■ Exercise requirements ■
Reproduce each entry exactly, so that everything except the pictures is carried over.

■ Dataset content ■
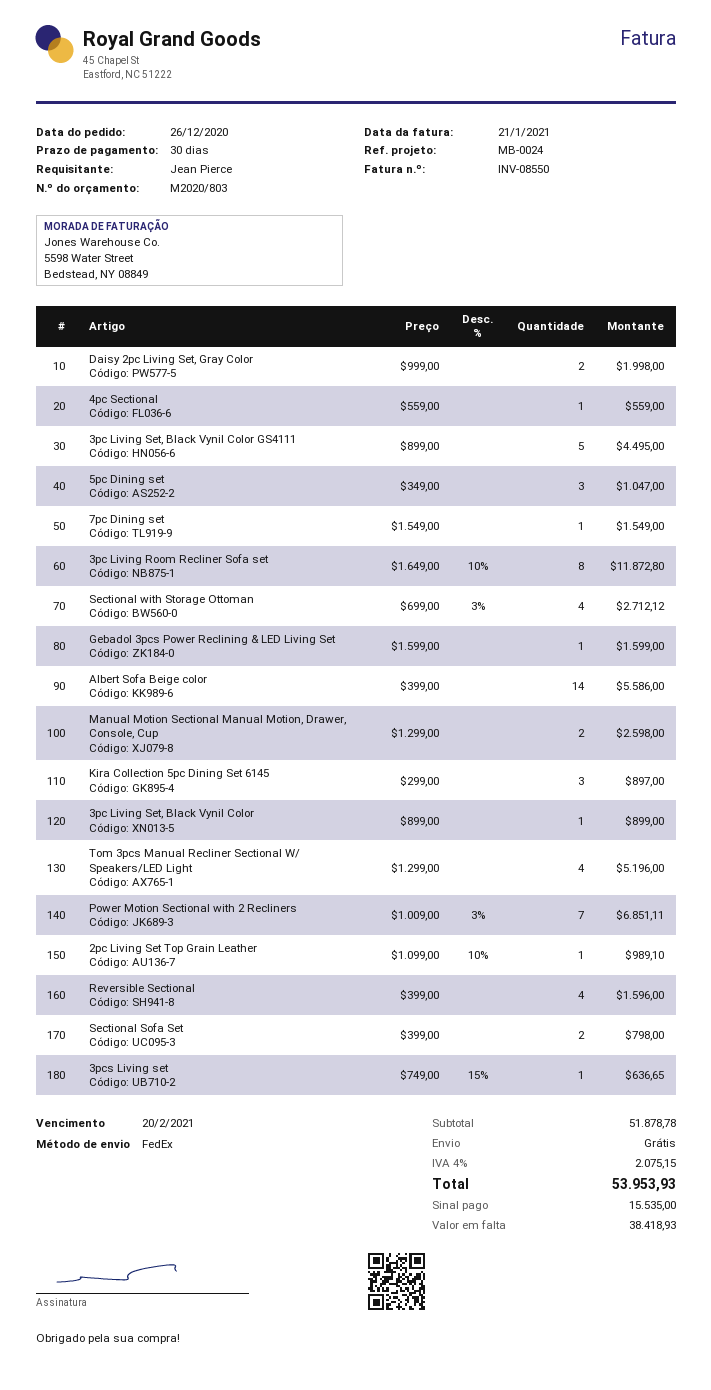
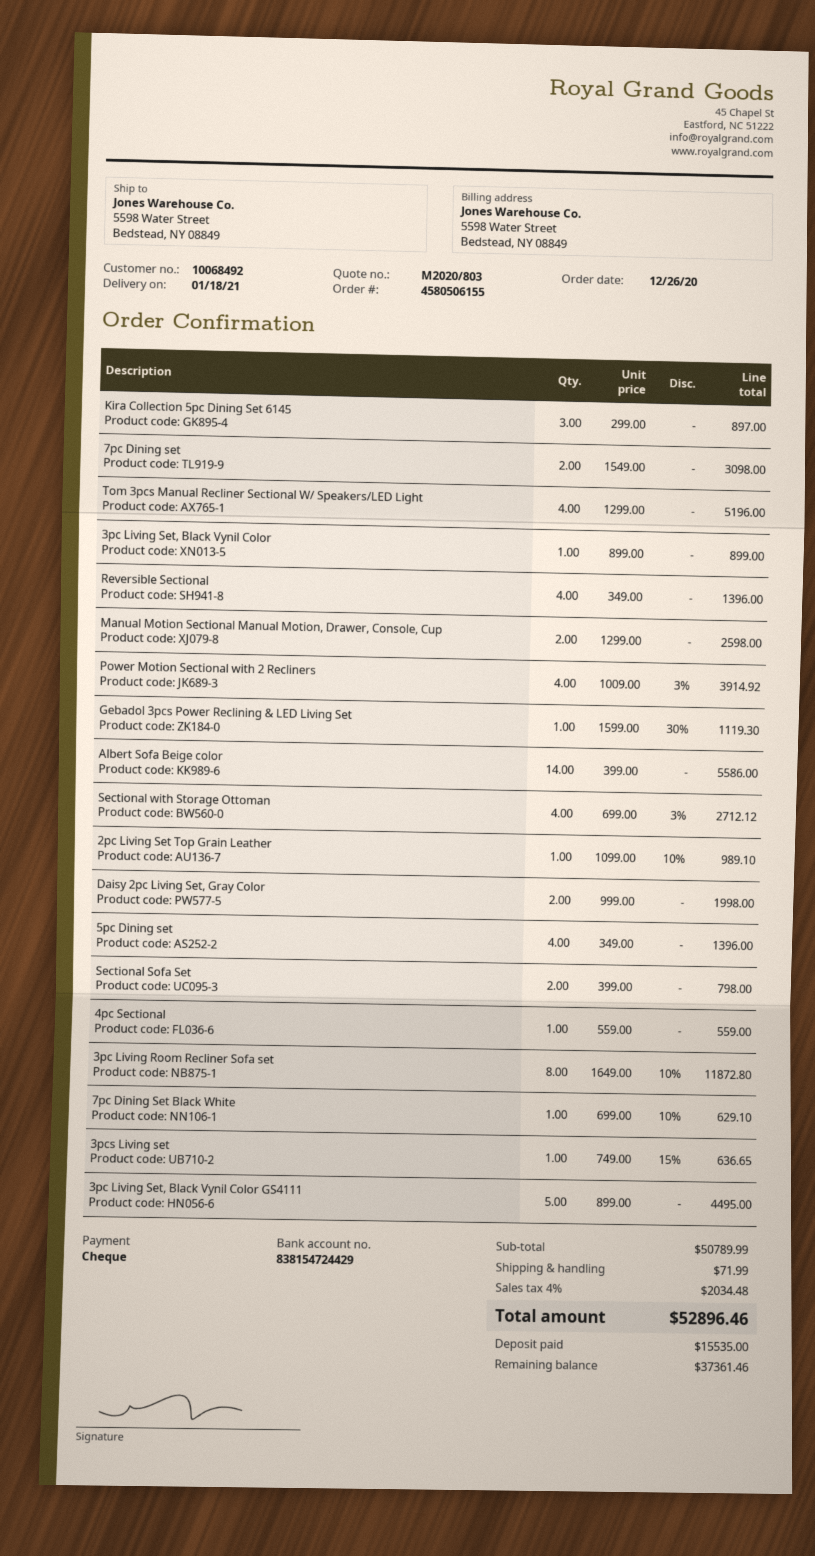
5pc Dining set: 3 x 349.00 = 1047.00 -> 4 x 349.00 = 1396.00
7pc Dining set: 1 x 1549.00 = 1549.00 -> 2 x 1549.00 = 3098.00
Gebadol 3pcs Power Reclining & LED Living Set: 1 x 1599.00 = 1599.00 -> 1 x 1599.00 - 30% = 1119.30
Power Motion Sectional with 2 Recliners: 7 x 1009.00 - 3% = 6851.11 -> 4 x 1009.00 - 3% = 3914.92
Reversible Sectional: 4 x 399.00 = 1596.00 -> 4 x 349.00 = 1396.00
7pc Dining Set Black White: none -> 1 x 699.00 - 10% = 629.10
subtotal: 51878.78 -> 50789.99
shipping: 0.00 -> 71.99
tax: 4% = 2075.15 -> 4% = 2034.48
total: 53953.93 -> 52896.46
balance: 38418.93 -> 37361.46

■ Result for this exercise ■
5pc Dining set: 3 x 349.00 = 1047.00 -> 4 x 349.00 = 1396.00
7pc Dining set: 1 x 1549.00 = 1549.00 -> 2 x 1549.00 = 3098.00
Gebadol 3pcs Power Reclining & LED Living Set: 1 x 1599.00 = 1599.00 -> 1 x 1599.00 - 30% = 1119.30
Power Motion Sectional with 2 Recliners: 7 x 1009.00 - 3% = 6851.11 -> 4 x 1009.00 - 3% = 3914.92
Reversible Sectional: 4 x 399.00 = 1596.00 -> 4 x 349.00 = 1396.00
7pc Dining Set Black White: none -> 1 x 699.00 - 10% = 629.10
subtotal: 51878.78 -> 50789.99
shipping: 0.00 -> 71.99
tax: 4% = 2075.15 -> 4% = 2034.48
total: 53953.93 -> 52896.46
balance: 38418.93 -> 37361.46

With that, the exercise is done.